(Task to carry out) Output the records exactly, with no line skipped.

***

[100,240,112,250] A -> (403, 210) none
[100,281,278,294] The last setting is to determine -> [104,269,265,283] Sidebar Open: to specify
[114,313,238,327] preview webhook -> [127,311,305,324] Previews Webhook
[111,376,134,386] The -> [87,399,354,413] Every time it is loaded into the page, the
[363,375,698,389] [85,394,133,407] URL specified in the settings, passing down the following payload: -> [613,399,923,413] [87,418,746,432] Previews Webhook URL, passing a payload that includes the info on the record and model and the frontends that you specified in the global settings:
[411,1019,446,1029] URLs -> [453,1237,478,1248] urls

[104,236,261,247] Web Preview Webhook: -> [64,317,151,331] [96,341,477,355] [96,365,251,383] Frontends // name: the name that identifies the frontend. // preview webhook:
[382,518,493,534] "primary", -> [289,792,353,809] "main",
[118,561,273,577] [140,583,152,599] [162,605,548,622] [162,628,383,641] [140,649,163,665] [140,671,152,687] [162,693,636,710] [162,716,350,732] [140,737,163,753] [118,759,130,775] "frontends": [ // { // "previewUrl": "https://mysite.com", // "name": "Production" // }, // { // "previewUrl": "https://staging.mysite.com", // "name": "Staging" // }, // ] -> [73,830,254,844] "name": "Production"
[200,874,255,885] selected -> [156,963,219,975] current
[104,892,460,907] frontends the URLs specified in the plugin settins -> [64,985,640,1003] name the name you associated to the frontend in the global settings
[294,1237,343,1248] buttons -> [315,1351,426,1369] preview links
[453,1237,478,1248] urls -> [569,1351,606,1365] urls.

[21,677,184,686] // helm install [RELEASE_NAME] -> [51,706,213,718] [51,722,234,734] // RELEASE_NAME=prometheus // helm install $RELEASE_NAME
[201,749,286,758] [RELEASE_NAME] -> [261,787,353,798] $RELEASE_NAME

***

(Result of the task)
[100,240,112,250] A -> (403, 210) none
[100,281,278,294] The last setting is to determine -> [104,269,265,283] Sidebar Open: to specify
[114,313,238,327] preview webhook -> [127,311,305,324] Previews Webhook
[111,376,134,386] The -> [87,399,354,413] Every time it is loaded into the page, the
[363,375,698,389] [85,394,133,407] URL specified in the settings, passing down the following payload: -> [613,399,923,413] [87,418,746,432] Previews Webhook URL, passing a payload that includes the info on the record and model and the frontends that you specified in the global settings:
[411,1019,446,1029] URLs -> [453,1237,478,1248] urls

[104,236,261,247] Web Preview Webhook: -> [64,317,151,331] [96,341,477,355] [96,365,251,383] Frontends // name: the name that identifies the frontend. // preview webhook:
[382,518,493,534] "primary", -> [289,792,353,809] "main",
[118,561,273,577] [140,583,152,599] [162,605,548,622] [162,628,383,641] [140,649,163,665] [140,671,152,687] [162,693,636,710] [162,716,350,732] [140,737,163,753] [118,759,130,775] "frontends": [ // { // "previewUrl": "https://mysite.com", // "name": "Production" // }, // { // "previewUrl": "https://staging.mysite.com", // "name": "Staging" // }, // ] -> [73,830,254,844] "name": "Production"
[200,874,255,885] selected -> [156,963,219,975] current
[104,892,460,907] frontends the URLs specified in the plugin settins -> [64,985,640,1003] name the name you associated to the frontend in the global settings
[294,1237,343,1248] buttons -> [315,1351,426,1369] preview links
[453,1237,478,1248] urls -> [569,1351,606,1365] urls.

[21,677,184,686] // helm install [RELEASE_NAME] -> [51,706,213,718] [51,722,234,734] // RELEASE_NAME=prometheus // helm install $RELEASE_NAME
[201,749,286,758] [RELEASE_NAME] -> [261,787,353,798] $RELEASE_NAME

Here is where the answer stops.